29/05/2026
Recensione del Libro "Le ombre conoscono il mio nome " di Domenico Mecca.
Da psicoterapeuta, ma soprattutto da lettore, ho trovato in Le ombre conoscono il mio nome di Domenico Mecca un viaggio emotivo straordinario.
Un romanzo che affronta il tema del confine tra la vita e la morte con grande delicatezza, intrecciando dimensione psicologica, introspezione e tensione narrativa quasi thriller.
Domenico Mecca riesce a condurre il lettore dentro una zona liminale, sospesa, dove il protagonista si confronta continuamente con i propri sensi di colpa, le proprie inibizioni, le difficoltà legate all’amore e alla paura di amare.
Ogni incontro che compie sembra restituire un frammento mancante del puzzle della sua tragedia personale. Poco alla volta, attraverso ricordi, visioni e incontri, il protagonista ricostruisce il senso della propria vicenda e comprende ciò che ha determinato il dramma che lo ha condotto su quel sottile confine tra la vita e la morte.
Il suo viaggio può essere letto anche come una grande rielaborazione del trauma: un tentativo doloroso ma necessario di dare forma all’irrisolto, al proprio inconscio, al desiderio di continuare a vivere e di uscire dalle tenebre di un’ingiustizia subita.
In questo senso, “le ombre che conoscono il suo nome” sembrano chiedergli proprio questo: riportare alla luce ciò che è stato sepolto nell’oblio, dare parola a una verità rimasta nascosta, sottratta alla memoria e alla giustizia.
Molto interessante, a mio parere, anche il ruolo del giornalista, che accompagna il protagonista nel suo percorso.
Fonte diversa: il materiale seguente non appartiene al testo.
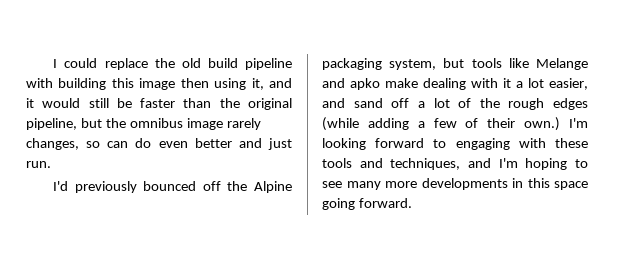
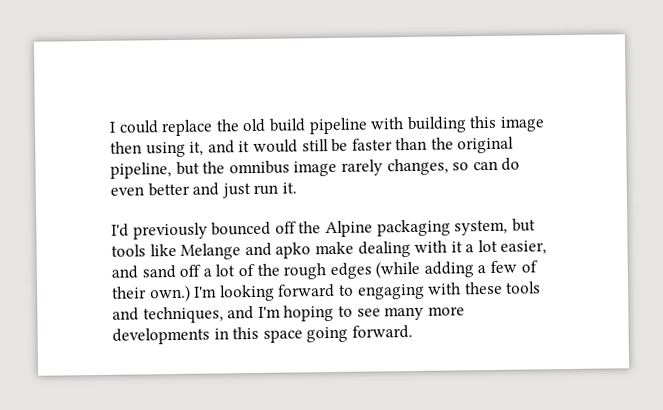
[26,161,51,168] run. -> [253,182,297,195] run it.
È la figura di chi tenta di rendere pubblico ciò che il trauma e l’ingiustizia avevano relegato nel silenzio, restituendo dignità e voce a una vita innocente travolta dagli eventi.
Ma la parte che ho trovato più intensa e psicologicamente profonda riguarda il rapporto del protagonista con la madre.
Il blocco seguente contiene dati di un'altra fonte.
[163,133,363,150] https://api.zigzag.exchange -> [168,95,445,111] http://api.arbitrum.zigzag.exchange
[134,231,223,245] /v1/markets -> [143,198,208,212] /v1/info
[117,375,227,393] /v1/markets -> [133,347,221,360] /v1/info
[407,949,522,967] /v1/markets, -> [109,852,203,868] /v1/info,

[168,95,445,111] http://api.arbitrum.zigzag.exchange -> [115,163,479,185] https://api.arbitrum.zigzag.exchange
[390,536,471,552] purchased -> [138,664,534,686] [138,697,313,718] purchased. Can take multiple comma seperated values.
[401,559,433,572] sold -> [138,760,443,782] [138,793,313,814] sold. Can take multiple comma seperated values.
Qui l’autore compie, secondo me, un lavoro di grande sensibilità. La madre rappresenta la consolazione dell’amore incondizionato, ma anche qualcosa di più complesso: un amore che non trattiene, non ingloba, non possiede. Un amore capace di lasciare andare per salvare il figlio.
Nel romanzo vi sono due incontri con la figura materna, due incontri con un amore assoluto che accetta persino la separazione pur di permettere al figlio di vivere. È una presenza che accompagna lo svelamento dei segreti più dolorosi e che aiuta il protagonista a depurare il rancore e la sofferenza accumulati nel dialogo con le ombre.
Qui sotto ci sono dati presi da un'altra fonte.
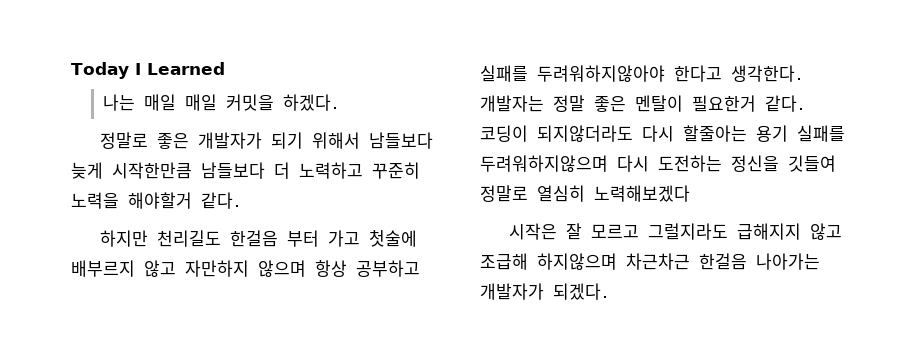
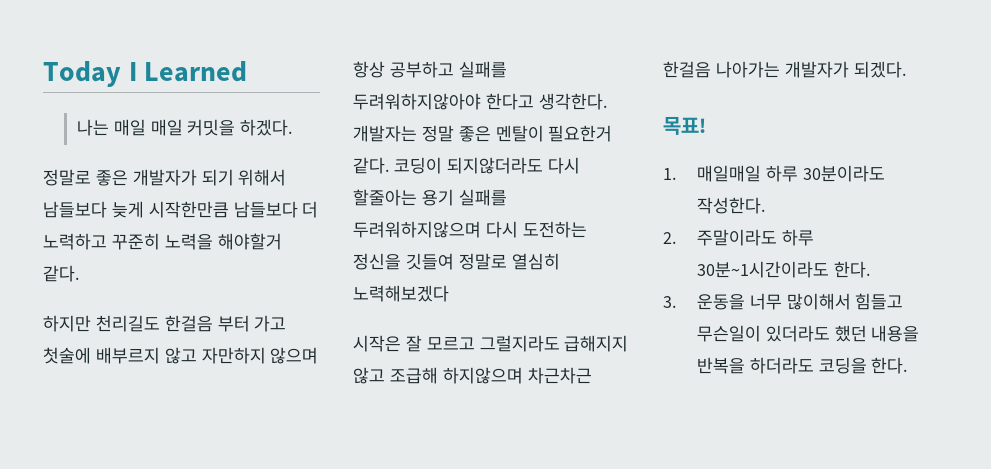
(610, 291) none -> [663,116,706,135] [663,165,885,182] [696,197,765,214] [663,229,814,246] [696,261,870,278] [663,293,904,310] [696,325,920,342] [696,357,908,374] // 목표! // 1. 매일매일 하루 30분이라도 작성한다. // 2. 주말이라도 하루 30분~1시간이라도 한다. // 3. 운동을 너무 많이해서 힘들고 무슨일이 있더라도 했던 내용을 반복을 하더라도 코딩을 한다.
Mi ha colpito molto anche il rovescio di questa dinamica: il protagonista sembra rinunciare ai propri amori per inseguire una passione quasi totalizzante, sacrificando legami che avrebbero potuto rappresentare un’unione autentica e duratura.
Un sacrificio che, sul piano razionale, appare sproporzionato, ma che forse trova una radice inconscia proprio nel modello materno del sacrificio e della rinuncia.
Ed è qui che il personaggio acquista, a mio avviso, uno spessore etico e umano straordinario.
Viene quasi da pensare che il senso di colpa per un desiderio vitale rimasto insoddisfatto possa diventare il motore inconscio del suo enorme sacrificio esistenziale, mascherato talvolta da narcisismo, ma attraversato in profondità da una dolorosa domanda d’amore.